Malware Found on a Movie Downloaded via Torrent Steals your Crypto and Poisons your Search Results
The plans of the security researcher under with the twitter username 0xffff0800 to spend a relaxing movie night at home did not turn out as he expected since after downloading a movie from a torrent uploaded to The Pirate Bay, he found a new (and interesting) type of malware that almost infects his computer.
Did I almost get infected from a new CozyBear Sample?! I was downloading a new movie that I have been waiting for awhile for a HD version.. So Today a promising looking one got uploaded today. So I went and downloaded it and scanned for malware with two engines.. Nothing came up.
So once I downloaded and thought it looked weird due to the icon of the download AVI.. I through it in a Hex Editor, and oh.. There is some kind of powershell.. WTF? Put it through Virustotal.. and what do you know! CozyBear putting droppers in Hacker Movies Now?! pic.twitter.com/o0yU7HWCtX
The film downloaded by the expert was a copy of “The Girl in the Spider’s Web” a film -ironically- with a hacker thematic. Instead of containing the movie, the folder had a file with the name of the movie and a .lnk extension which, upon being opened, executed a malicious command that deployed an ad-injector on various search engines such as Google and Yandex (a very popular search portal in Russia and surrounding countries).
After detecting the threat, 0xffff0800 shared its finding on social networks and uploaded an example of the file for other fellow researchers to analyze. Apparently, one of the hobbies of this expert is “collecting” malware.
Picture of the sample itself, and here's the download for the sample from it all.

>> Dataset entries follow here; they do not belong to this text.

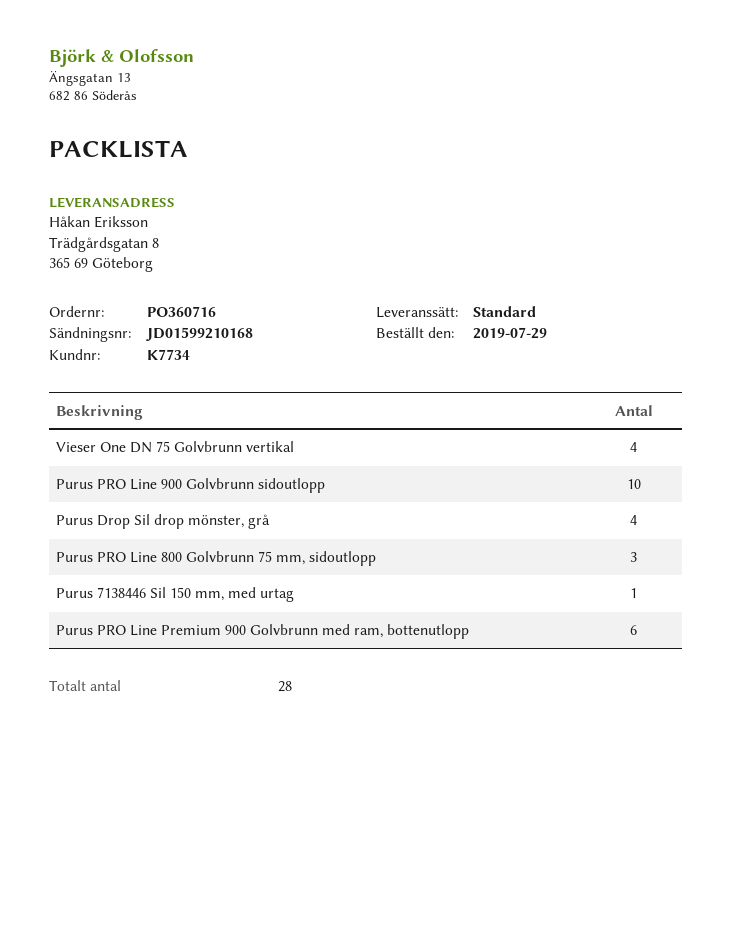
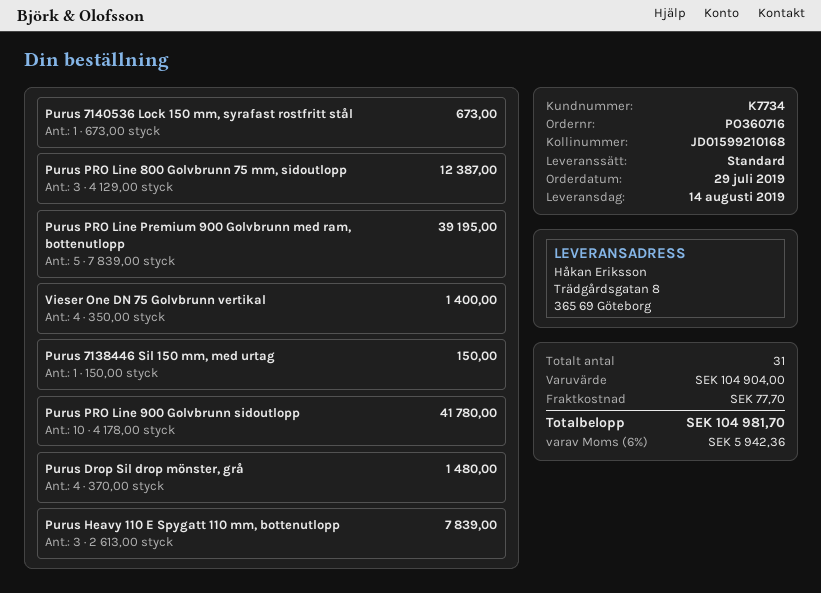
Purus PRO Line Premium 900 Golvbrunn med ram, bottenutlopp: 6 -> 5
Purus 7140536 Lock 150 mm, syrafast rostfritt stål: none -> 1
Purus Heavy 110 E Spygatt 110 mm, bottenutlopp: none -> 3
total quantity: 28 -> 31

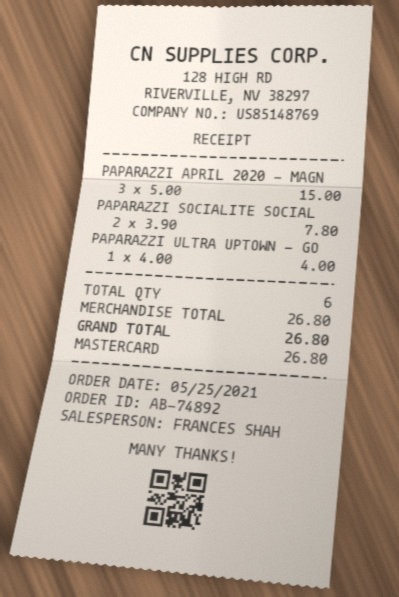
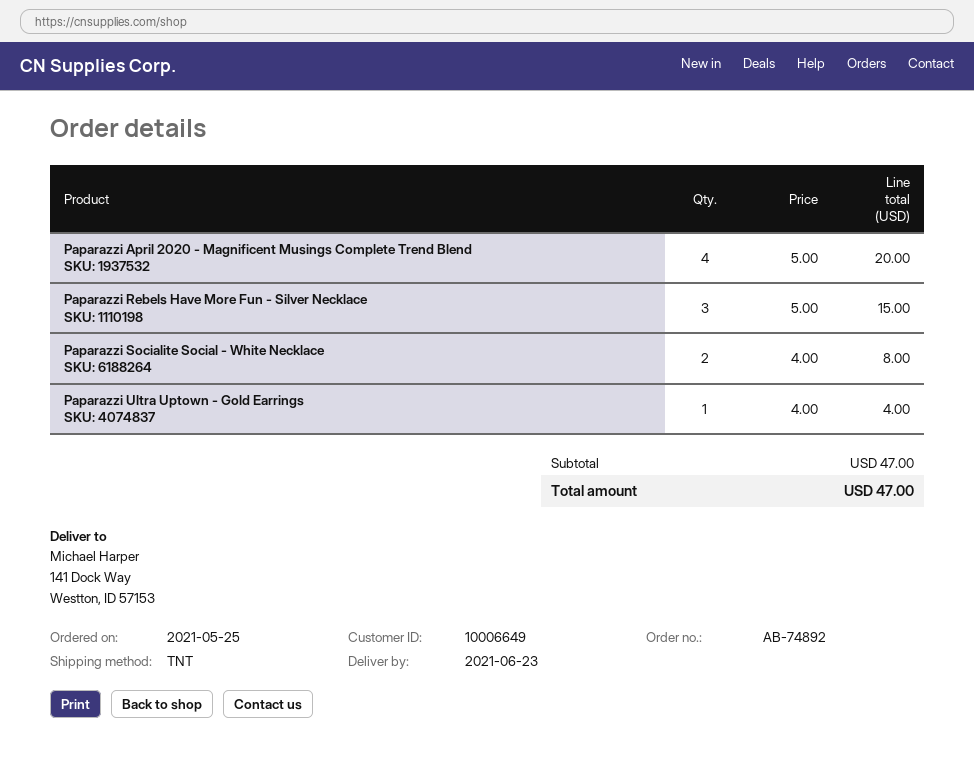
PAPARAZZI APRIL 2020 - MAGN: 3 x 5.00 = 15.00 -> 4 x 5.00 = 20.00
PAPARAZZI SOCIALITE SOCIAL: 2 x 3.90 = 7.80 -> 2 x 4.00 = 8.00
Paparazzi Rebels Have More Fun - Silver Necklace: none -> 3 x 5.00 = 15.00
subtotal: 26.80 -> 47.00
total: 26.80 -> 47.00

Password: infected. hxxps://mega.nz/#!N80XUCza!rgQMgunzj8qHHlVDCypxBXNrNYa_ZE8oDk3LatADBwg enjoy. pic.twitter.com/waE9G4iPbu
People at Bleeping Computer took a closer look at the archive, and their findings were more surprising. The malware hid much more than it appeared to the naked eye.

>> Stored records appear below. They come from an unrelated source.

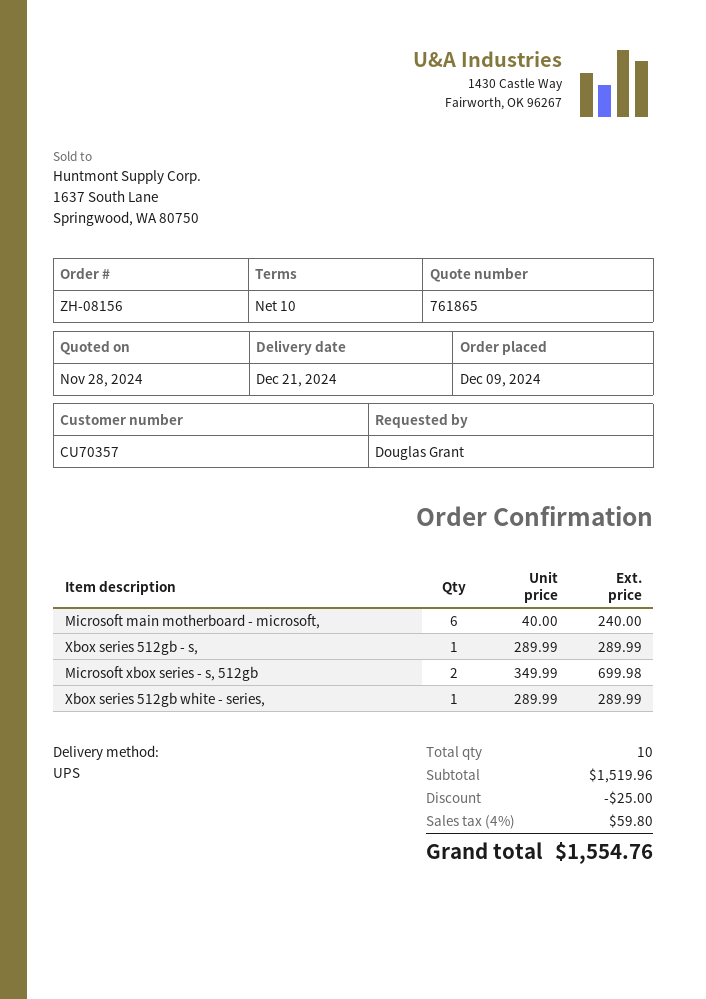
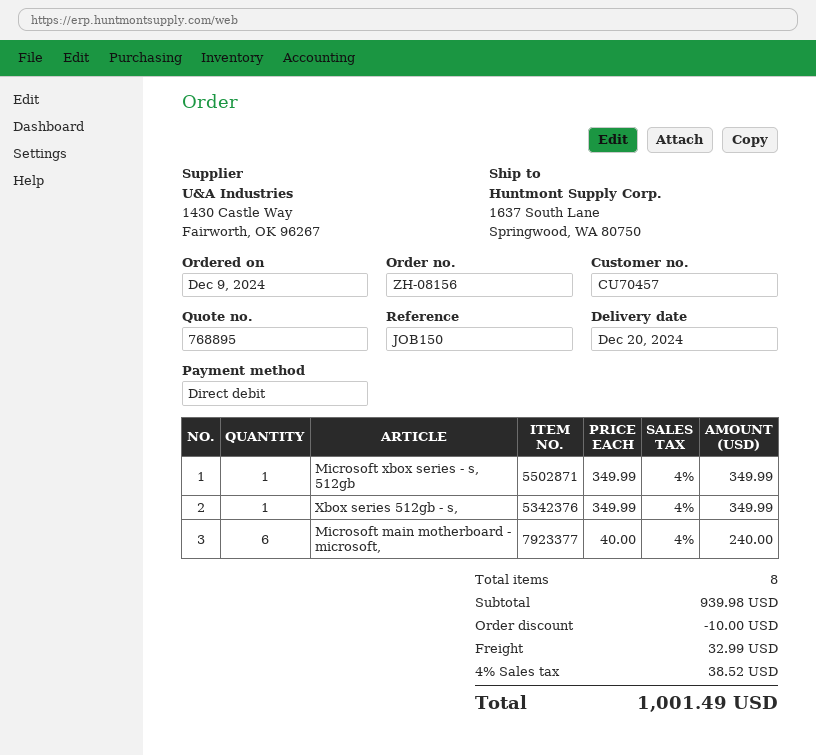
quote number: 761865 -> 768895
delivery date: 2024-12-21 -> 2024-12-20
customer number: CU70357 -> CU70457
Xbox series 512gb - s,: 1 x 289.99 = 289.99 -> 1 x 349.99 = 349.99
Microsoft xbox series - s, 512gb: 2 x 349.99 = 699.98 -> 1 x 349.99 = 349.99
Xbox series 512gb white - series,: 1 x 289.99 = 289.99 -> none
total quantity: 10 -> 8
subtotal: 1519.96 -> 939.98
discount: 25.00 -> 10.00
shipping: none -> 32.99
tax: 4% = 59.80 -> 4% = 38.52
total: 1554.76 -> 1001.49

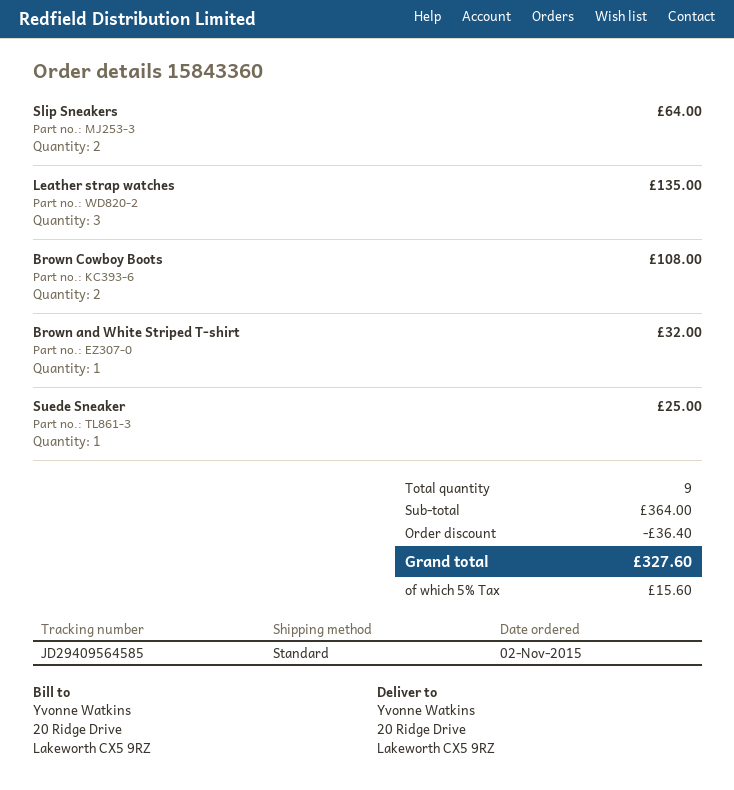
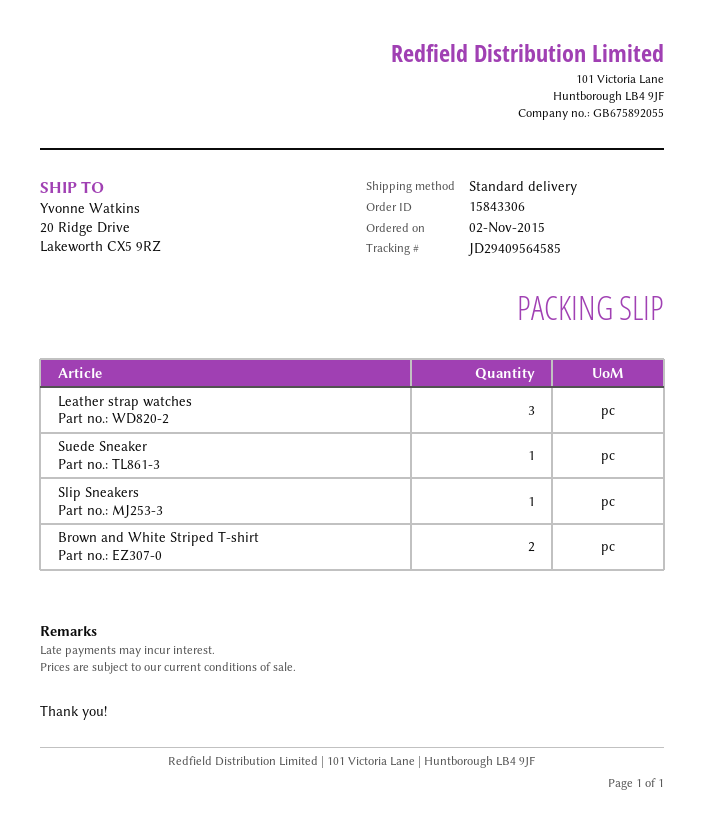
order number: 15843360 -> 15843306
Slip Sneakers: 2 -> 1
Brown Cowboy Boots: 2 -> none
Brown and White Striped T-shirt: 1 -> 2

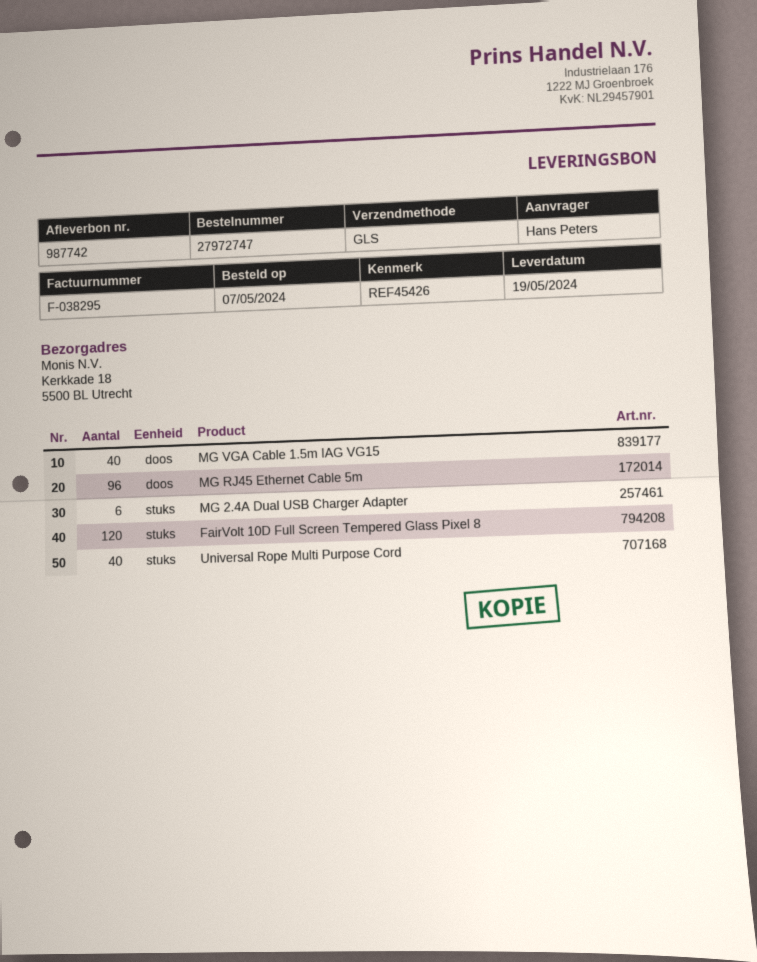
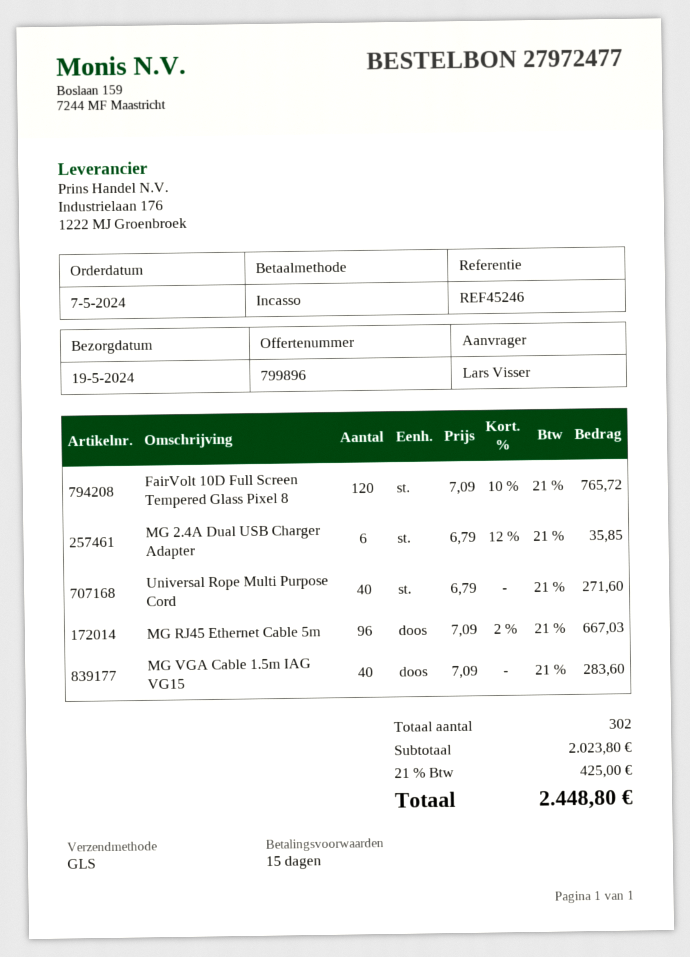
order number: 27972747 -> 27972477
reference: REF45426 -> REF45246
ordered by: Hans Peters -> Lars Visser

The malicious activity extends to other web pages, including Google and Yandex search results, and on Wikipedia entries. Another goal is to monitor web pages for Bitcoin and Ethereum wallet addresses and replaces them with others belonging to the attacker.”
The main objective of attacking search engines is to affect the results to position in the first places of the results a series of web pages with “injected” ads.

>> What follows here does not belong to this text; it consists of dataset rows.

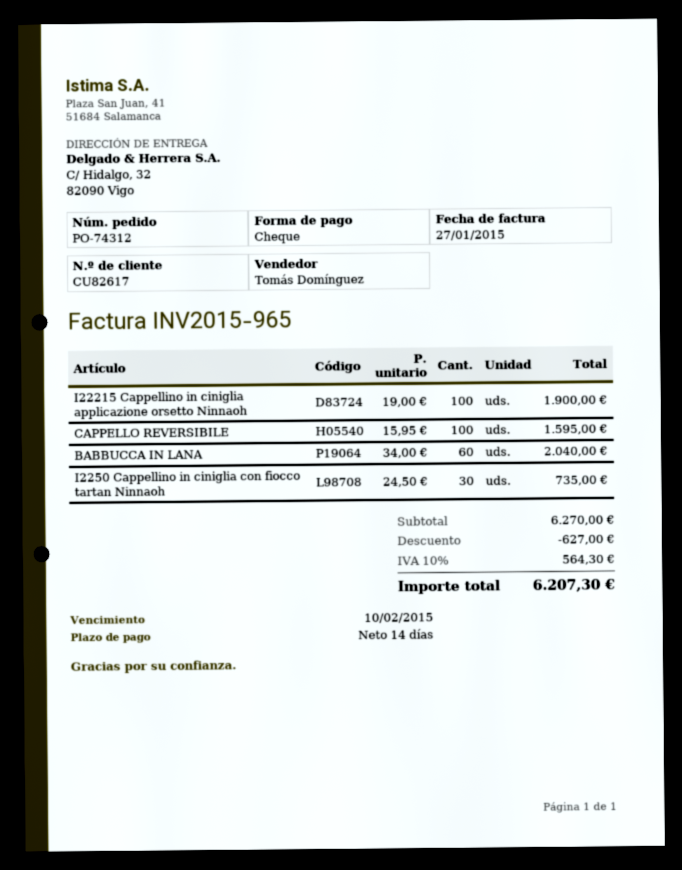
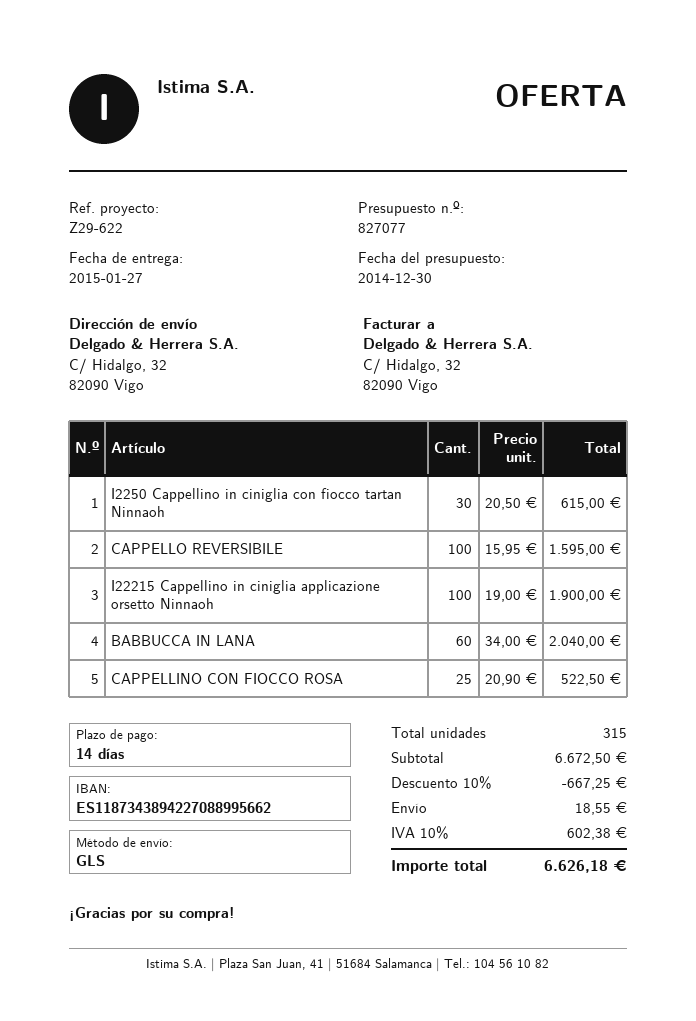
I2250 Cappellino in ciniglia con fiocco tartan Ninnaoh: 30 x 24.50 = 735.00 -> 30 x 20.50 = 615.00
CAPPELLINO CON FIOCCO ROSA: none -> 25 x 20.90 = 522.50
subtotal: 6270.00 -> 6672.50
discount: 627.00 -> 667.25
shipping: none -> 18.55
tax: 10% = 564.30 -> 10% = 602.38
total: 6207.30 -> 6626.18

However, the attackers were not only looking to make money out of ads. The group of hackers who programmed the malware also coded it in such a way that if the victim were to visit Wikipedia, the malware would insert a fake donation button showing two Bitcoin and Ethereum wallet addresses available for those willing to contribute to the encyclopedia. According to Bleeping Computer, the hackers had raised nearly $700 worth in crypto.
The use of malware is not new to the blockchain industry, over the past year, there has been a boom in the use of such tools to get money via stealth crypto mining. Monero (XMR) was the main blockchain used for this practice back in 2017 and 2018.